_Entries provided_
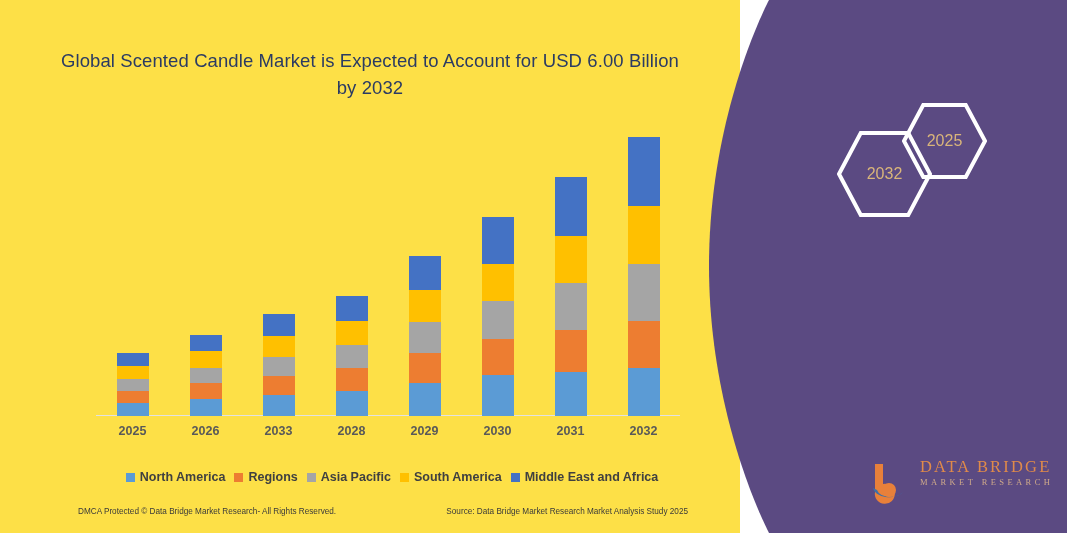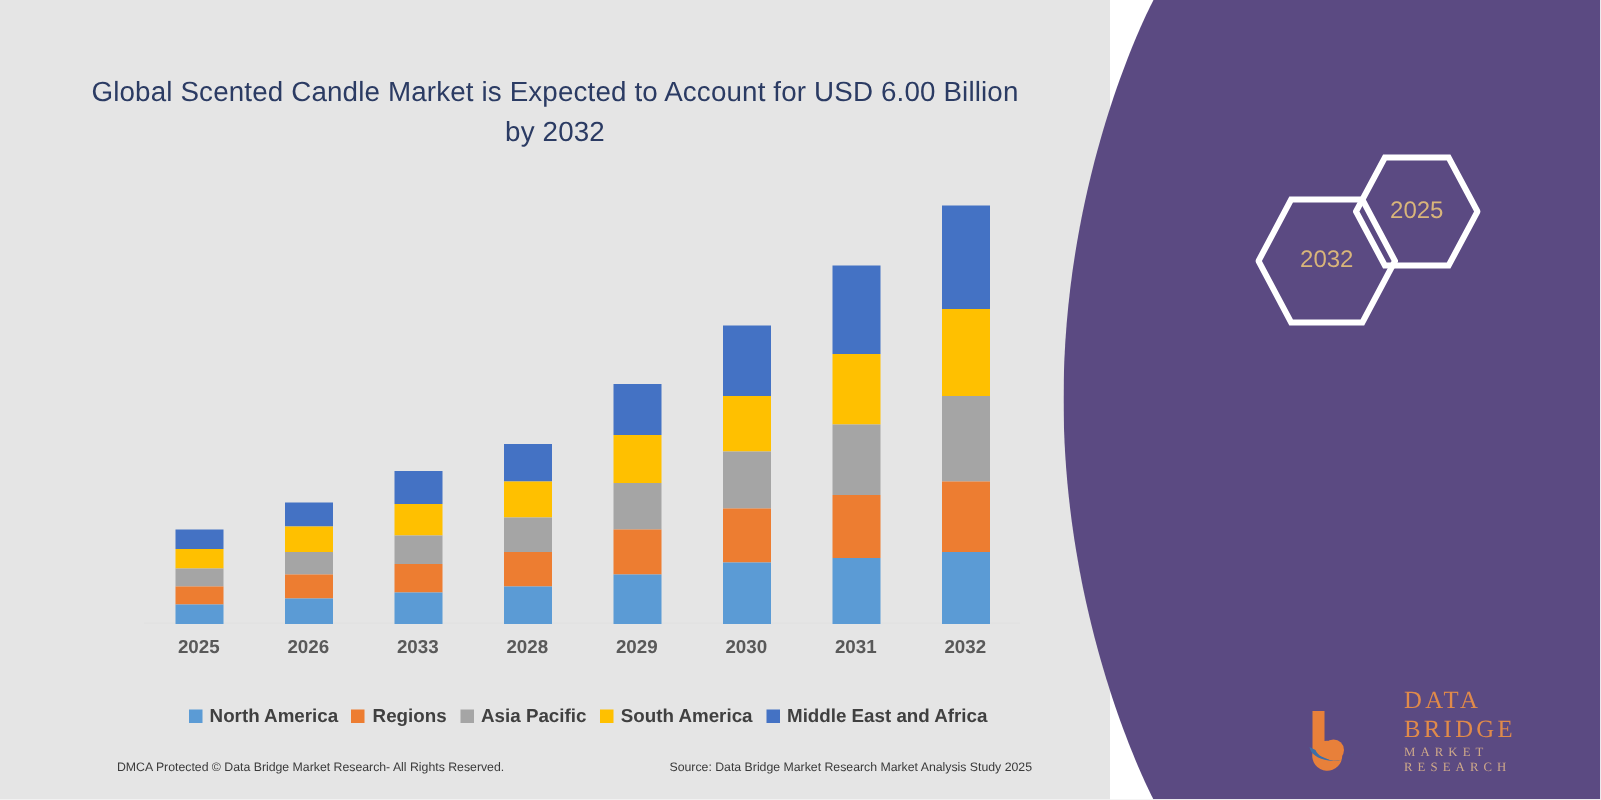--- a/index.html
+++ b/index.html
@@ -8,21 +8,21 @@
     font-family: "Liberation Sans", sans-serif;
     background: #ffffff;
     overflow: hidden;
     position: relative;
   }
   .page { position: relative; width: 1067px; height: 533px; background: #fff; }
 
   
   .left-panel {
     position: absolute; left: 0; top: 0; width: 740px; height: 533px;
-    background: #e5e5e5;
+    background: #fde047;
   }
   .chart-title {
     position: absolute; left: 60px; top: 48px; width: 620px;
     text-align: center;
     font-size: 18.5px; line-height: 1.45;
     color: #2b3b63; font-weight: 400;
     letter-spacing: .1px;
   }
   .axis-line {
     position: absolute; left: 96px; top: 415px; width: 584px; height: 1px;
@@ -93,21 +93,21 @@
 
   .brand-text {
     position: absolute; left: 40px; top: 232px; width: 290px;
     text-align: center; color: #e6c98f;
     font-size: 16px; line-height: 1.55; letter-spacing: .4px;
   }
 
   .logo {
     position: absolute; left: 865px; top: 458px;
     width: 190px; height: 58px;
-    display: flex; align-items: flex-end; gap: 23px;
+    display: flex; align-items: flex-start; gap: 7px;
   }
   .logo-mark { position: relative; width: 48px; height: 48px; flex: 0 0 48px; }
   .logo-words { display: flex; flex-direction: column; justify-content: center; }
   .logo-line1 {
     font-size: 16.5px; letter-spacing: 2.2px; color: #e08a4a;
     font-family: "Liberation Serif", serif; line-height: 1.15;
   }
   .logo-line2 {
     font-size: 8.5px; letter-spacing: 3.4px; color: #cfa98a;
     font-family: "Liberation Serif", serif; line-height: 1.2;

_What is needed_
Output the line that contains "font-size: 8.5px; letter-spacing: 3.4px;", followed by every later line in the listing, with no line omitted and none added.

_Answer area_
     font-size: 8.5px; letter-spacing: 3.4px; color: #cfa98a;
     font-family: "Liberation Serif", serif; line-height: 1.2;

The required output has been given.